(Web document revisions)
● ● ● ●

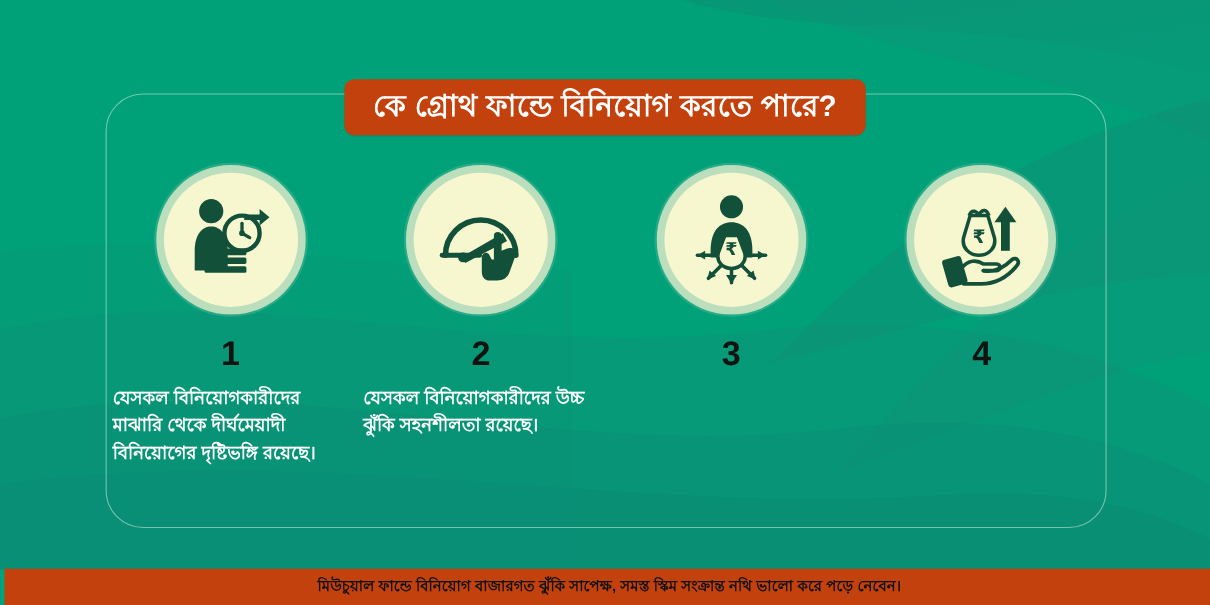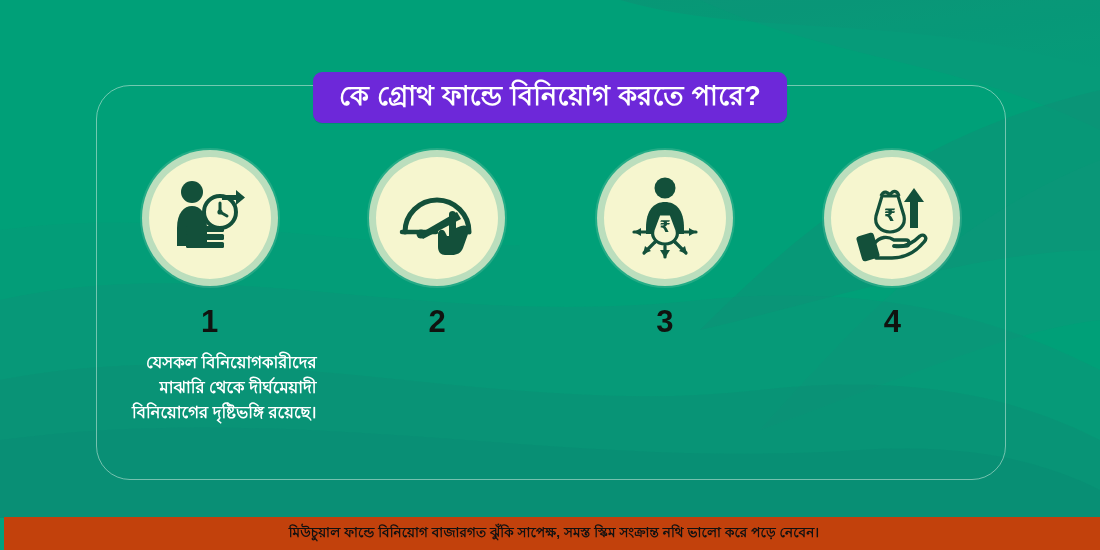"কে গ্রোথ ফান্ডে বিনিয়োগ করতে" #title-badge { background: #6d28d9 -> #c2410c }
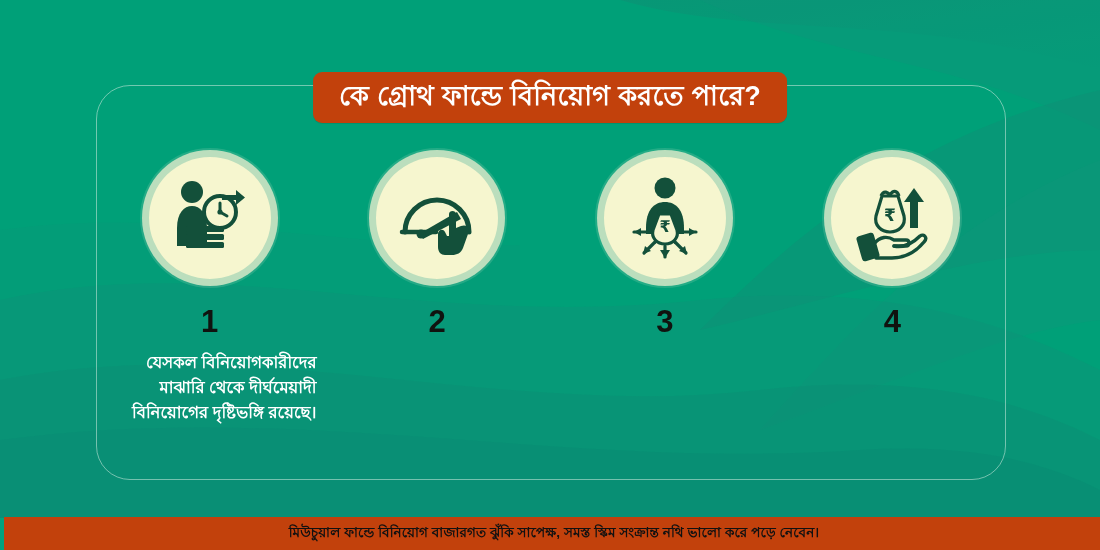"যেসকল বিনিয়োগকারীদের মাঝারি থেকে" .card-text { text-align: right -> left }
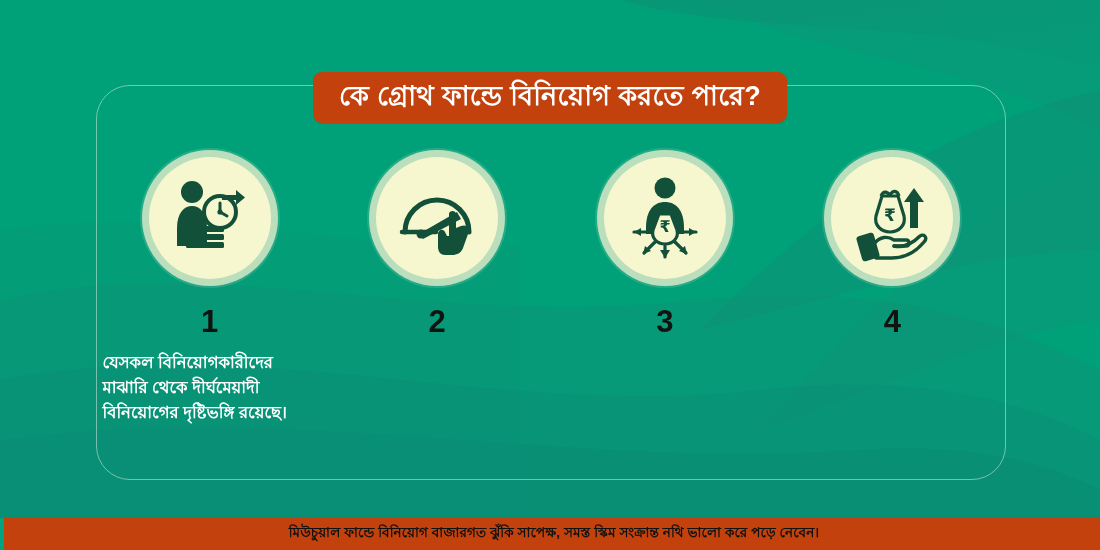"যেসকল বিনিয়োগকারীদের উচ্চ ঝুঁকি" div.card-text { html: none -> <div>যেসকল বিনিয়োগকারীদের উচ্চ ঝুঁকি সহনশীলতা রয়েছে।</div> }
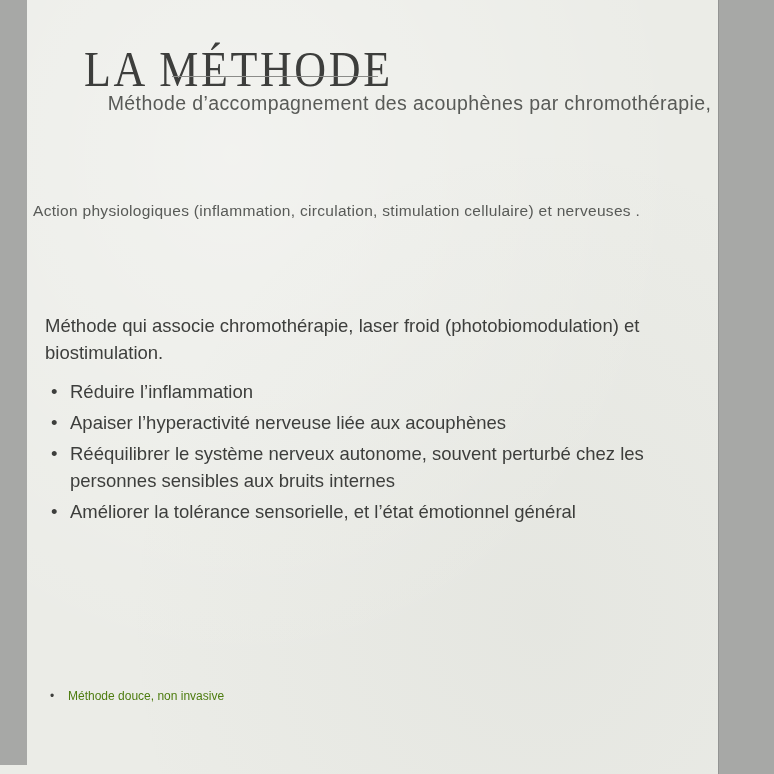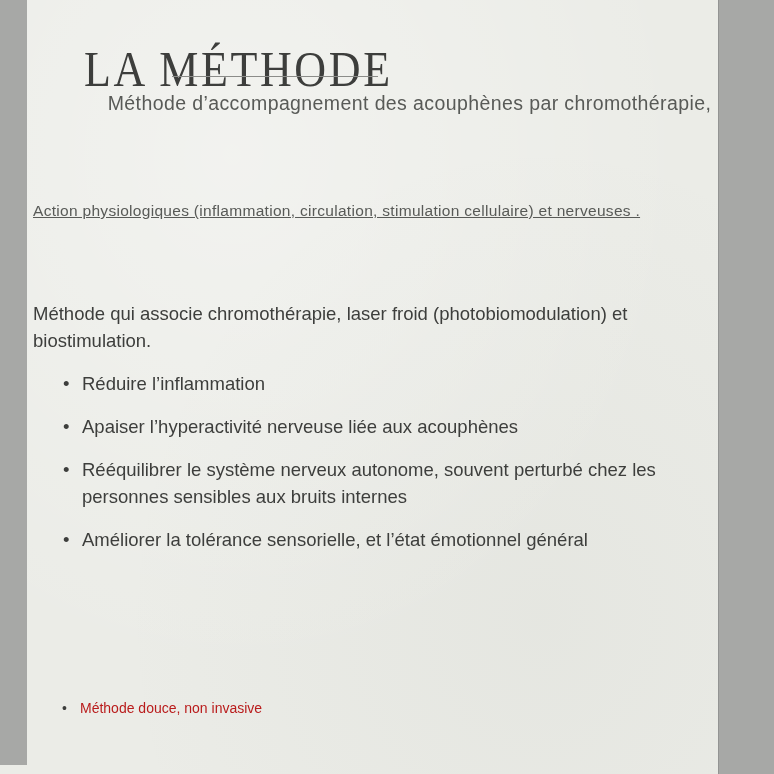"Action physiologiques (inflammation," .action-line { text-decoration: underline -> none }
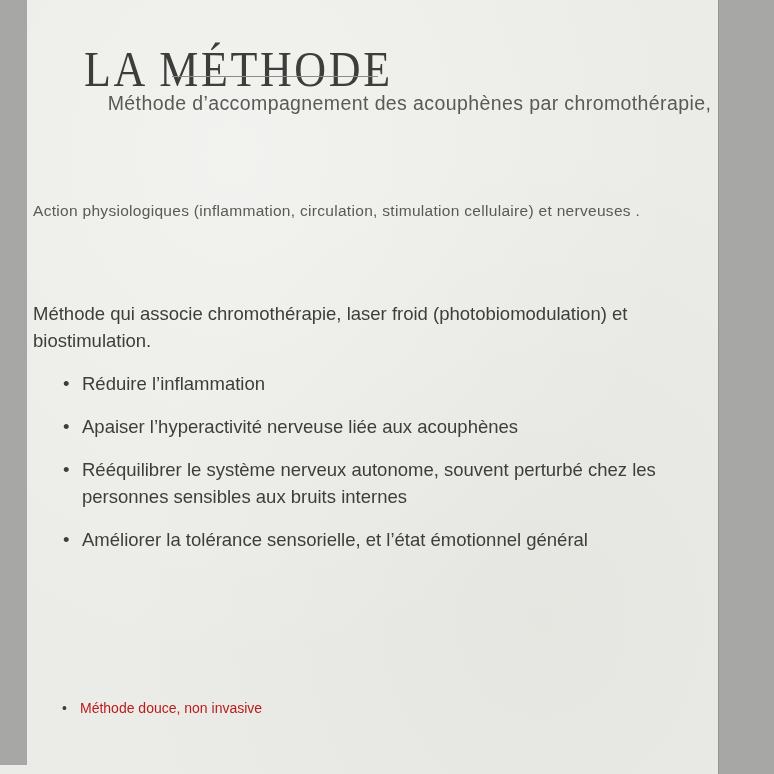"Méthode qui associe chromothérapie," .main-block p { margin: 0 -> 12px }
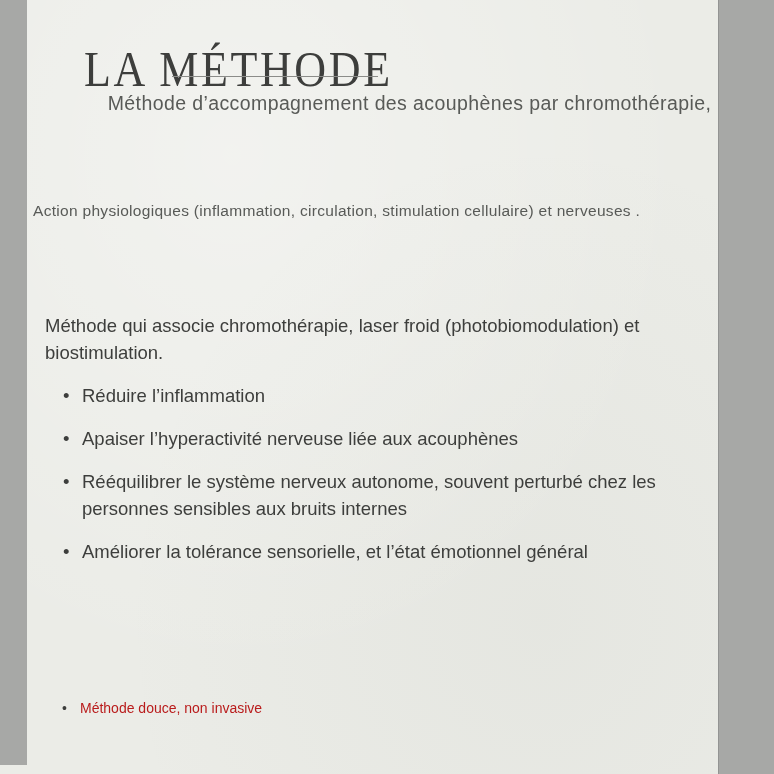"Réduire l’inflammation" ul.bullets li { margin: 16px -> 4px }
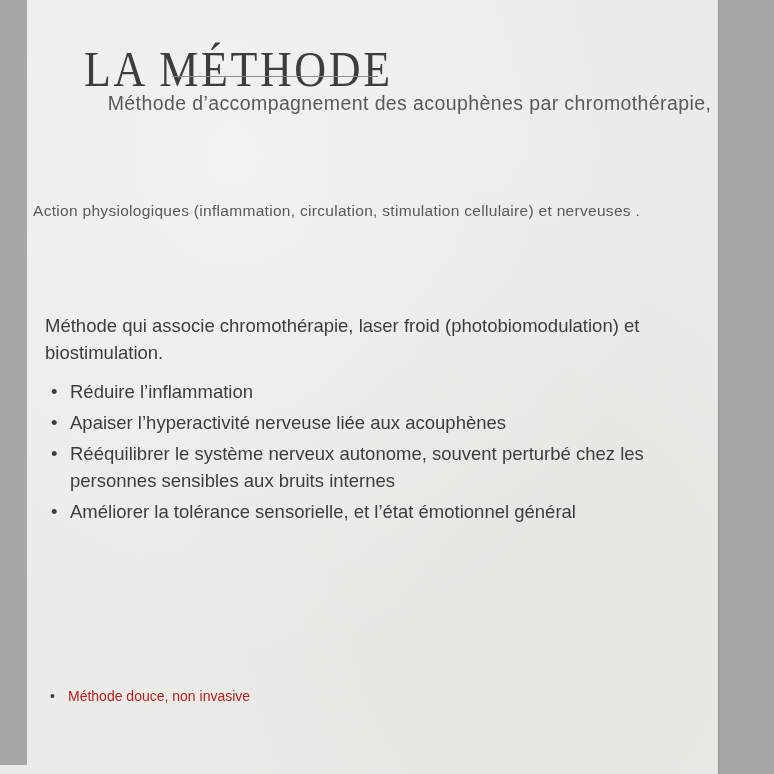"Méthode douce, non invasive" .footer-block { color: #b91c1c -> #4d7c0f; font-size: 14px -> 12px }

● ● ● ●

▶ [Assignment] The response should be the lines from the one containing "text-decoration: underline ->" through the final line of the records, reproduced exactly and with every picture left out.

▶ [Response to the exercise]
"Action physiologiques (inflammation," .action-line { text-decoration: underline -> none }
"Méthode qui associe chromothérapie," .main-block p { margin: 0 -> 12px }
"Réduire l’inflammation" ul.bullets li { margin: 16px -> 4px }
"Méthode douce, non invasive" .footer-block { color: #b91c1c -> #4d7c0f; font-size: 14px -> 12px }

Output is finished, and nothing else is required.